Letters of Ayn Rand
- Cover of the first edition
- Editor: Michael S. Berliner
- Author: Ayn Rand
- Language: English
- Publisher: Dutton
- Publication date: 1995
- Publication place: United States
- Media type: Print
- Pages: 720 (hardcover)
- ISBN: 0-525-93946-6 (hardcover)
- OCLC: 31412028

= Letters of Ayn Rand =

1995 book collection of letters

Letters of Ayn Rand is a book derived from the letters of the Russian-born American writer and philosopher Ayn Rand. It was published in 1995, 13 years after Rand's death. It was edited by Michael Berliner with the approval of Rand's estate.

==Background==
When Rand died in 1982, the materials in her estate included copies of over 2,000 letters written by her between 1926 and 1981. Berliner selected "approximately 35 to 40 percent of the total" for publication. He also edited the letters to remove "less interesting material", such as opening and closing statements or apologies by Rand for not writing someone sooner after they had written her. Discussing the letters in the context of a later controversy over the editing of Rand's published journals, historian Jennifer Burns affirmed that Berliner had only omitted material rather than changed the content.

The hardcover edition of Letters of Ayn Rand was published by Dutton in 1995. A paperback edition was published by Plume in 1997. An expanded, revised edition was published by Penguin Random House in 2025.

==Contents==
The organization of the letters is largely chronological, but specific sections are dedicated to Rand's correspondence with Frank Lloyd Wright, Isabel Paterson and John Hospers.
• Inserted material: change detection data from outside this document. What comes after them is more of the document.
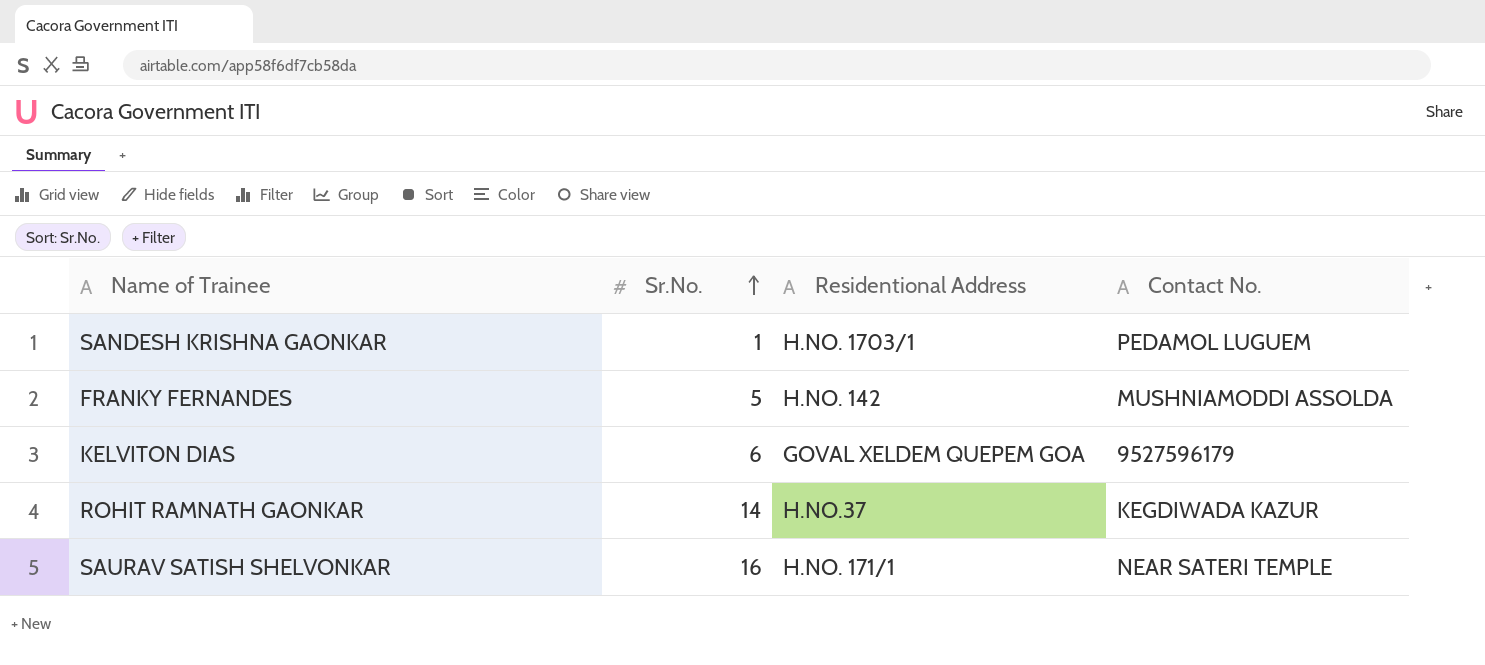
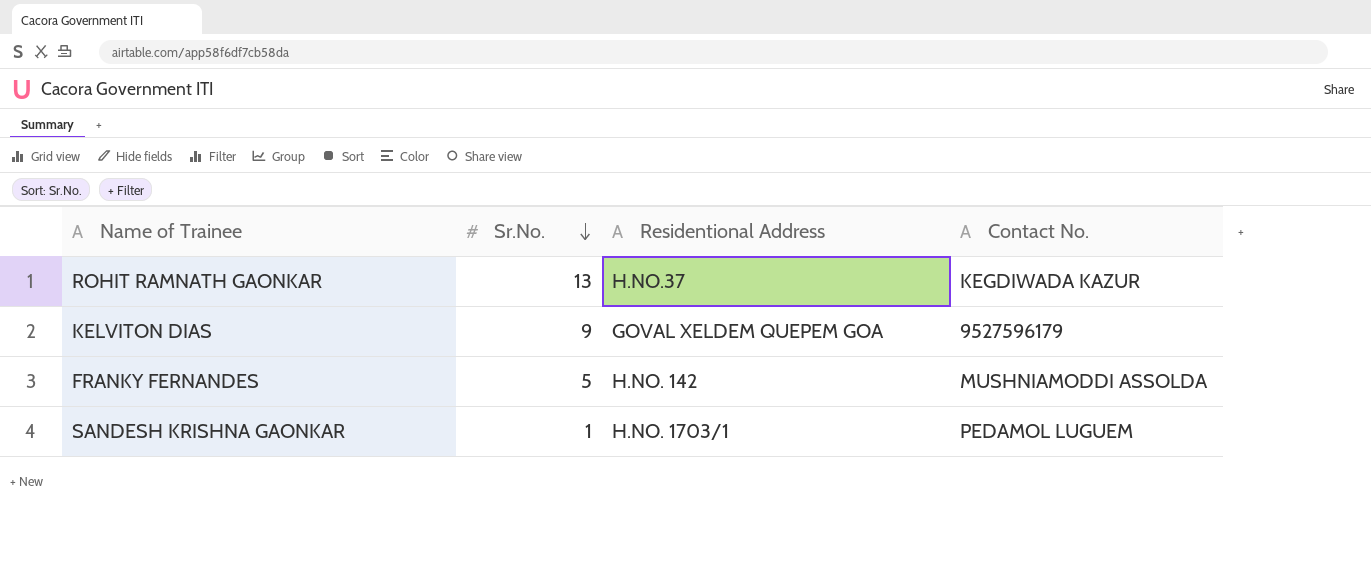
row order: Sr.No. ascending -> Sr.No. descending
row SAURAV SATISH SHELVONKAR: 16 | H.NO. 171/1 | NEAR SATERI TEMPLE -> none
ROHIT RAMNATH GAONKAR | Sr.No.: 14 -> 13
KELVITON DIAS | Sr.No.: 6 -> 9

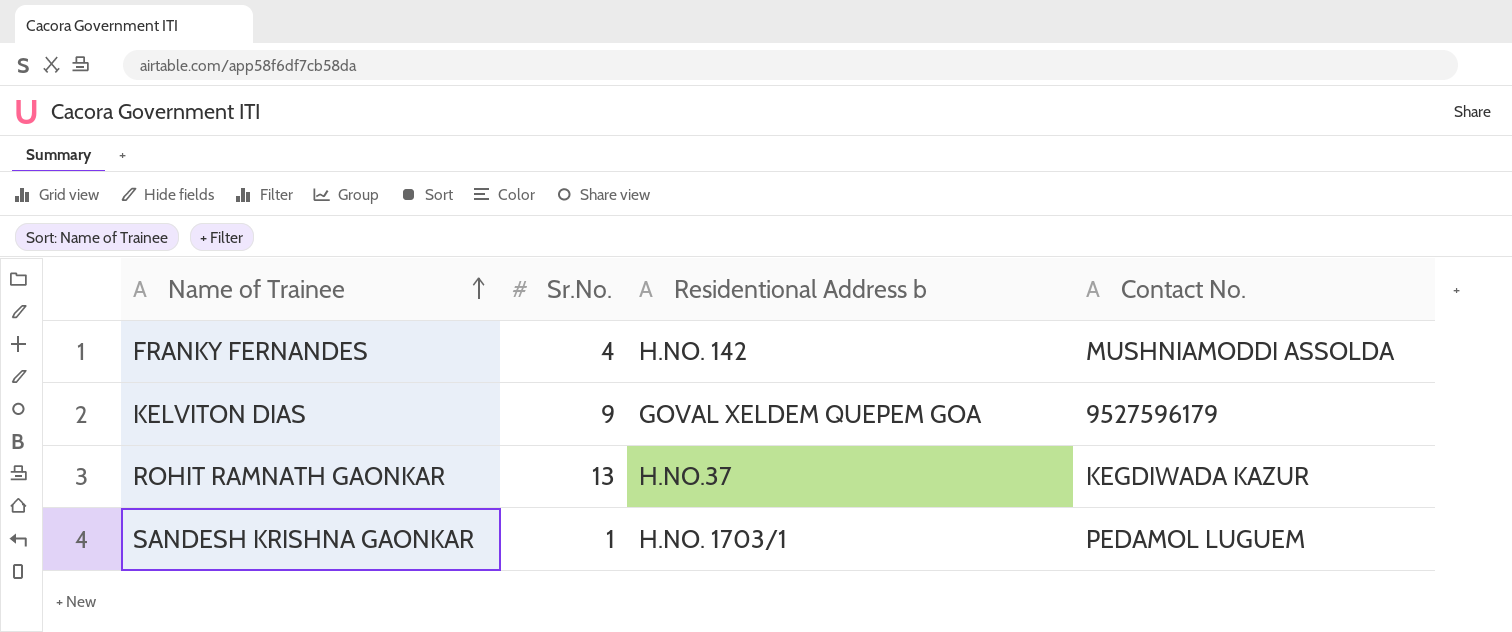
row order: Sr.No. descending -> Name of Trainee ascending
column name: Residentional Address -> Residentional Address b
FRANKY FERNANDES | Sr.No.: 5 -> 4

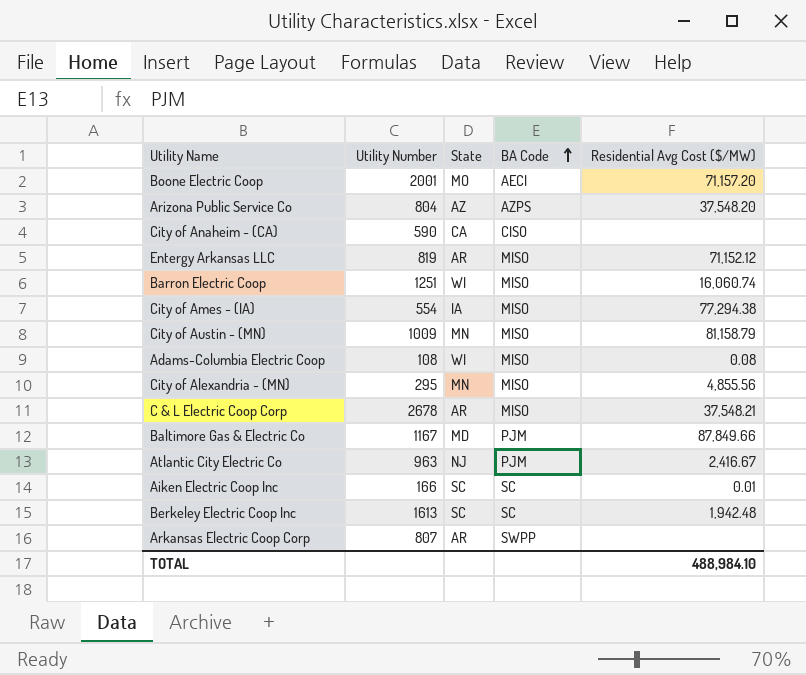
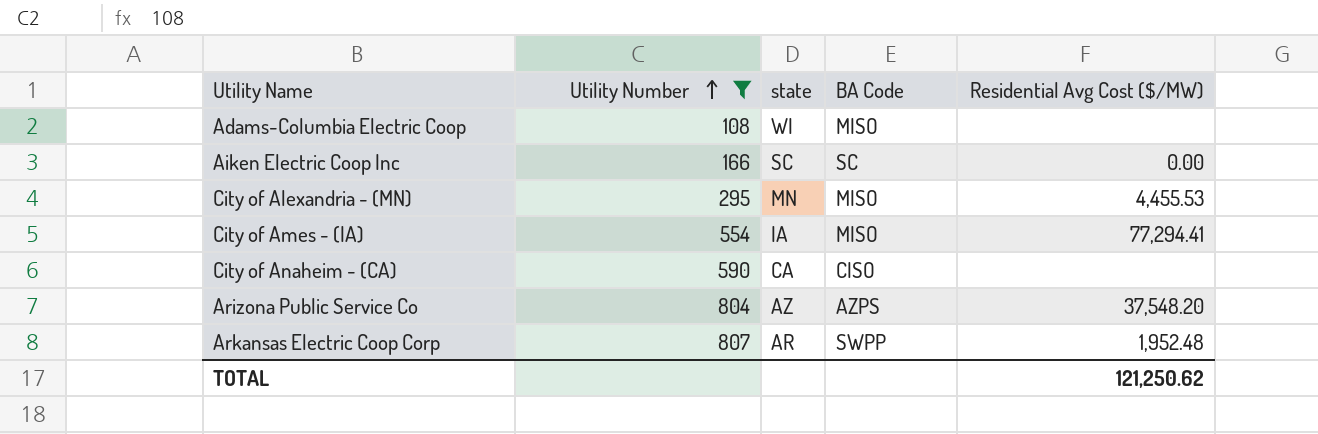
filter: none -> Utility Number <= 807
row order: BA Code ascending -> Utility Number ascending
column name: State -> state
Adams-Columbia Electric Coop | Residential Avg Cost ($/MW): 0.08 -> none
Aiken Electric Coop Inc | Residential Avg Cost ($/MW): 0.01 -> 0.00
City of Alexandria - (MN) | Residential Avg Cost ($/MW): 4,855.56 -> 4,455.53
City of Ames - (IA) | Residential Avg Cost ($/MW): 77,294.38 -> 77,294.41
Arkansas Electric Coop Corp | Residential Avg Cost ($/MW): none -> 1,952.48
TOTAL | Residential Avg Cost ($/MW): 488,984.10 -> 121,250.62

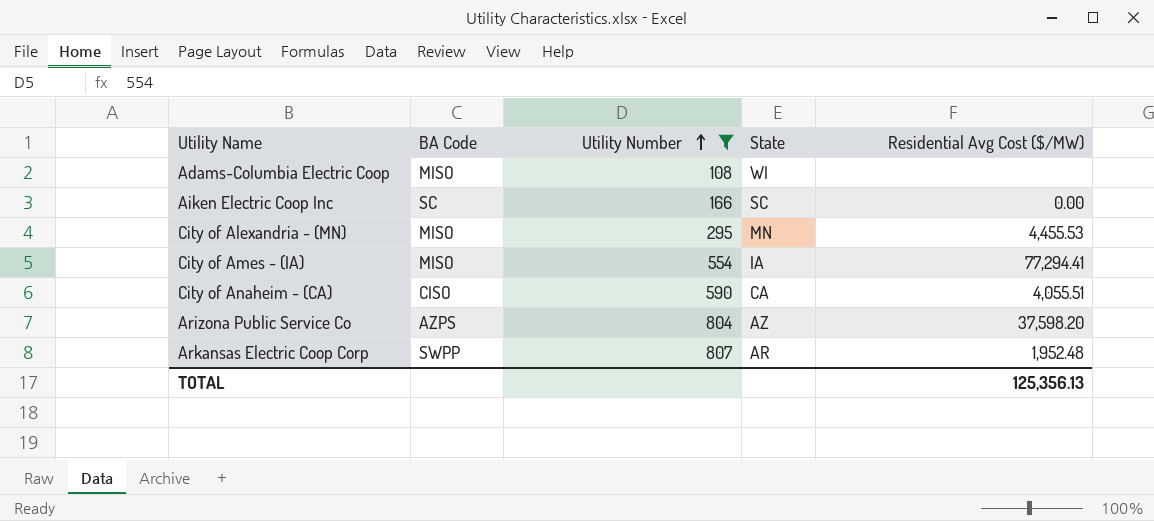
column BA Code | position: 4 -> 2
column name: state -> State
City of Anaheim - (CA) | Residential Avg Cost ($/MW): none -> 4,055.51
Arizona Public Service Co | Residential Avg Cost ($/MW): 37,548.20 -> 37,598.20
TOTAL | Residential Avg Cost ($/MW): 121,250.62 -> 125,356.13

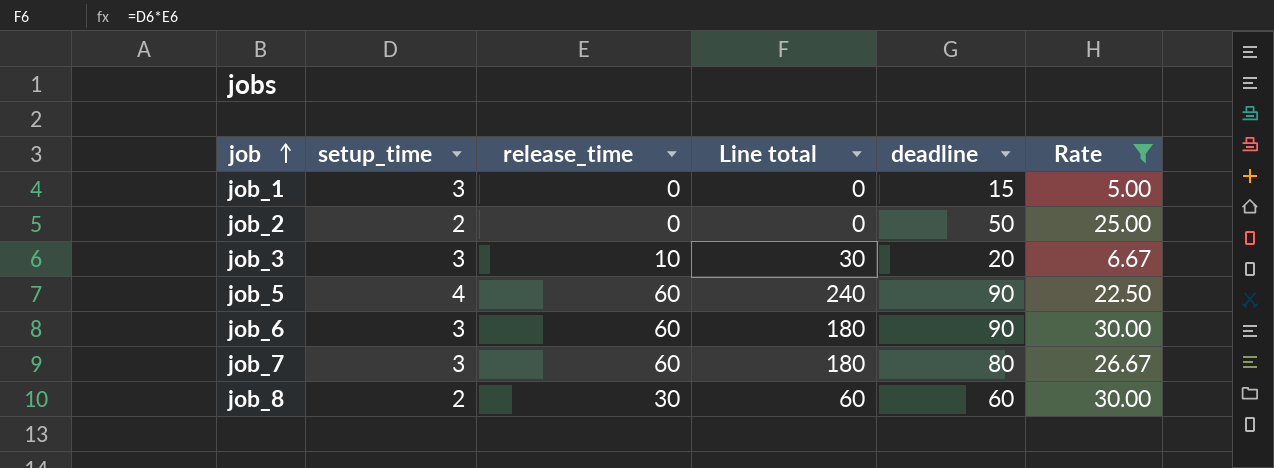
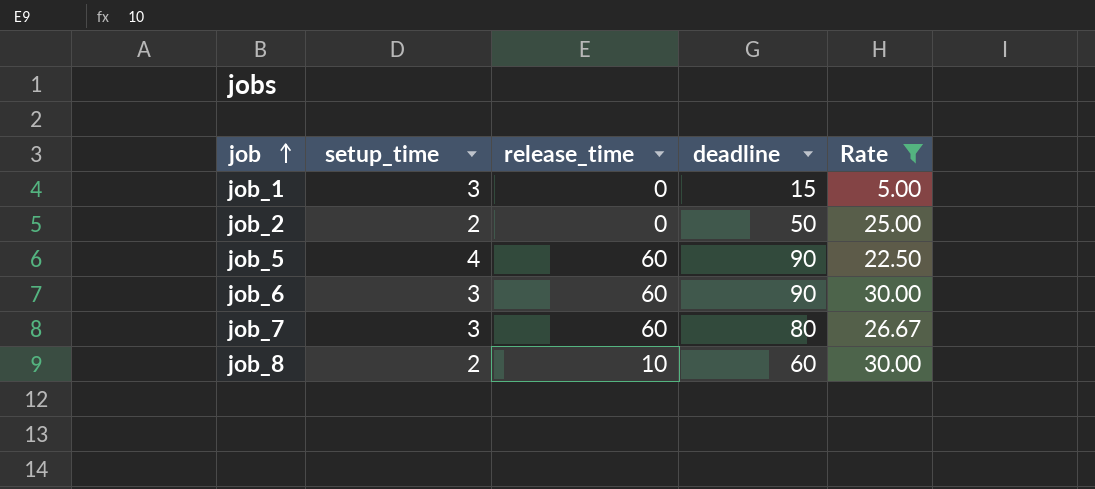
column Line total | formula: [setup_time] * [release_time] -> none
row job_3: 3 | 10 | 30 | 20 | 6.67 -> none
job_8 | release_time: 30 -> 10

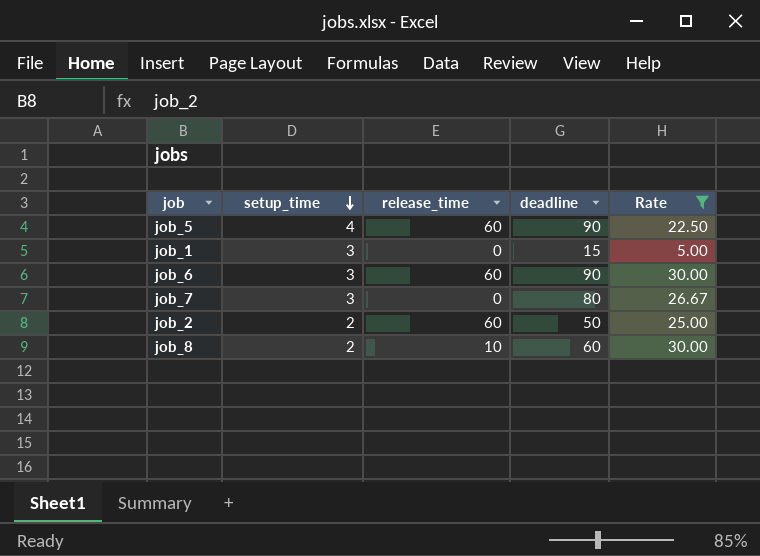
row order: job ascending -> setup_time descending
job_7 | release_time: 60 -> 0
job_2 | release_time: 0 -> 60

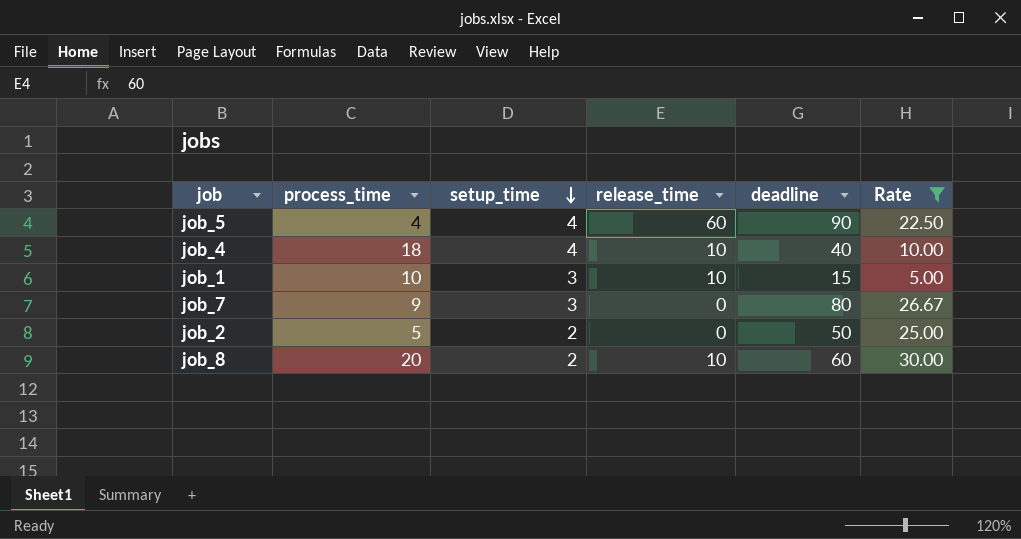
column process_time | position: none -> 2
row job_6: 3 | 60 | 90 | 30.00 -> none
row job_4: none -> 18 | 4 | 10 | 40 | 10.00
job_1 | release_time: 0 -> 10
job_2 | release_time: 60 -> 0

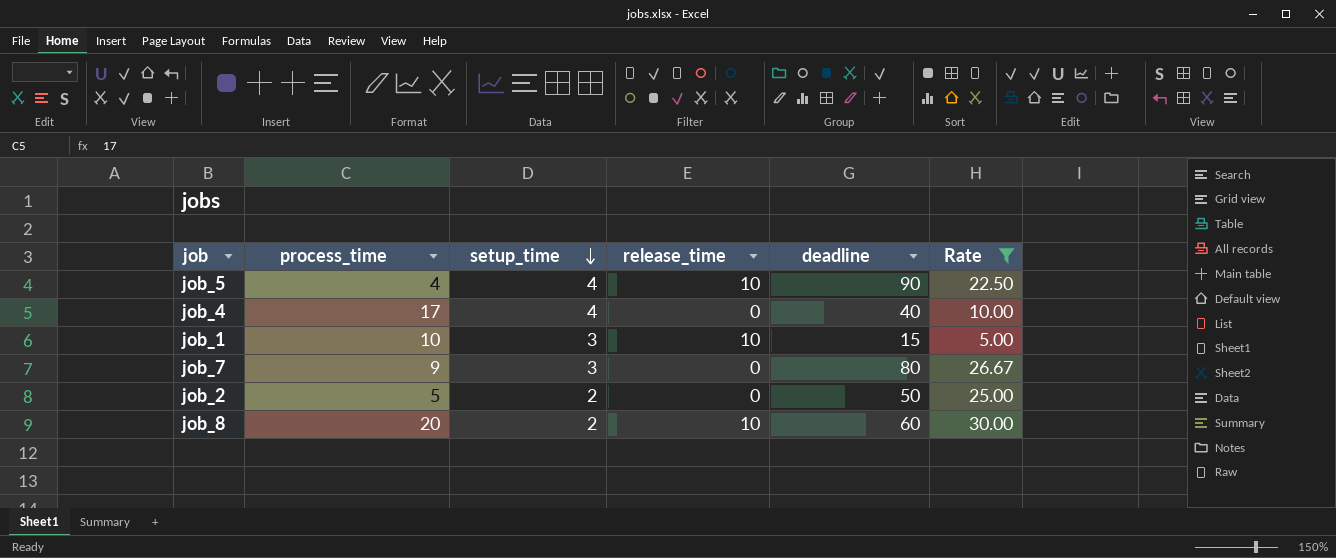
job_5 | release_time: 60 -> 10
job_4 | process_time: 18 -> 17
job_4 | release_time: 10 -> 0

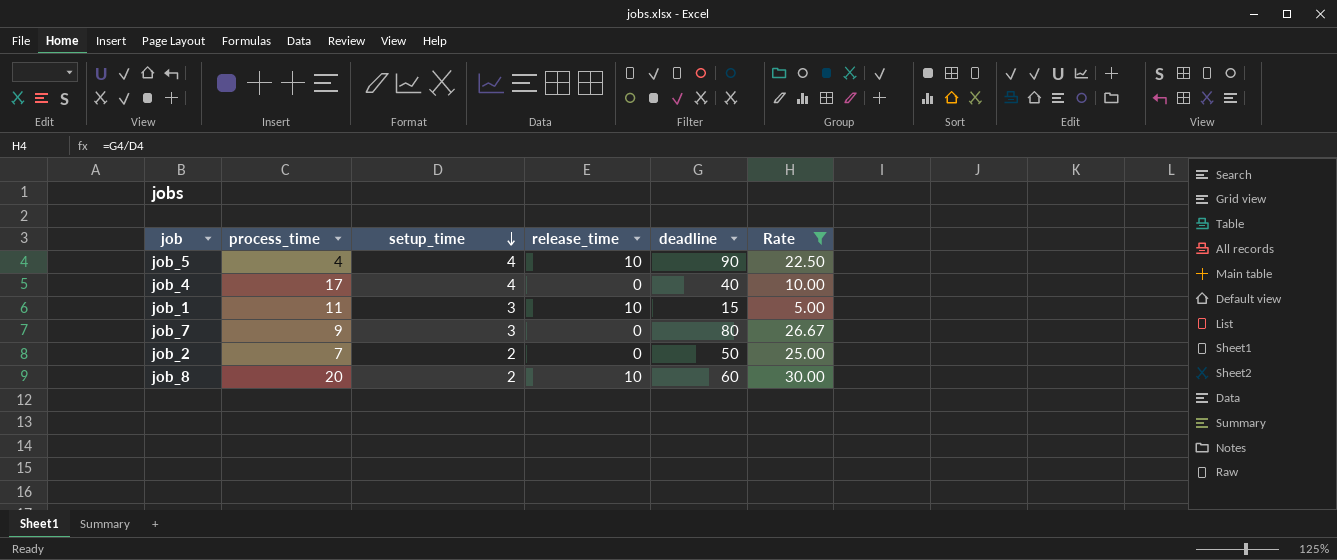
job_1 | process_time: 10 -> 11
job_2 | process_time: 5 -> 7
An appendix provides a form letter that Rand sent to many fans of The Fountainhead who had written her. Rand's heir, Leonard Peikoff, provides an introduction.

==Reception==
At the time of its release, about a dozen publications reviewed Letters of Ayn Rand, according to the Ayn Rand Institute. The reviews were mixed.

In The New York Times Book Review, Christopher Cox, then a member of the United States House of Representatives, gave the book a positive review. He said Rand's letters were "an important part of Ayn Rand's intellectual contribution" that are "filled with flashes of emotional insight, surprising facts and unintended humor." This was the first positive review of one of Rand's books in The New York Times Book Review since 1943.

Another positive review came from Rand scholar Chris Matthew Sciabarra. Writing in Reason magazine, he predicted that Rand's letters would "delight and sometimes shock readers", and said "what is most startling about the collection is how well it humanizes Ayn Rand."

Liberty magazine editor R.W. Bradford found the book interesting and said it "allows the reader to see glimpses of the real woman and her development as a thinker and writer." However, he described Berliner's editing as "inept" and Peikoff's introduction as "uninformative". He said Rand wrote relatively few letters for a significant literary figure, and suggested Berliner held back potentially interesting letters for fear of upsetting Rand's "self-made myth," which Bradford considered "inexcusable".

In The Washington Post, Jeffrey Frank described the book as "ultimately tedious". He said her earlier letters are "considerably more interesting than the later ones", which include "an endless amount of whining about various publishers, her detailed responses to editors' suggestions, her hectoring assertions of her beliefs."

In National Review, Florence King said the "book reeks of the sycophancy that Miss Rand always inspired" and noted several letters attacking the National Review itself, "the magazine she loved to hate".

Objectivist magazines praised the book, with one saying, "in her letters we learn more of the style of her soul", while another called the book "the next best thing" to knowing Rand personally.

In a review for the Los Angeles Daily News, Scott Holleran called the book "a treasure chest" in which "Rand emerges as a passionate thinker".

Other reviews included a review by Claudia Roth Pierpont in The New Yorker, and reviews in Booklist, Choice, and the Richmond Times-Dispatch.

Rand scholars writing about the book some years later also expressed mixed opinions. Mimi Reisel Gladstein complimented the "uncommon variety of letters" included, saying it "allows the reader access to the many facets of Rand's private and public personae." However, she noted a mistake regarding Rand's birthday at the beginning of the book, and included it among several posthumous books approved by Rand's estate that "have not always exhibited a confidence-inspiring level of academic rigor." Jennifer Burns said scholars can use the material in the book, but indicated the material omitted by Berliner includes items "of high interest to the historian" so that "important insights can be gleaned only from the originals."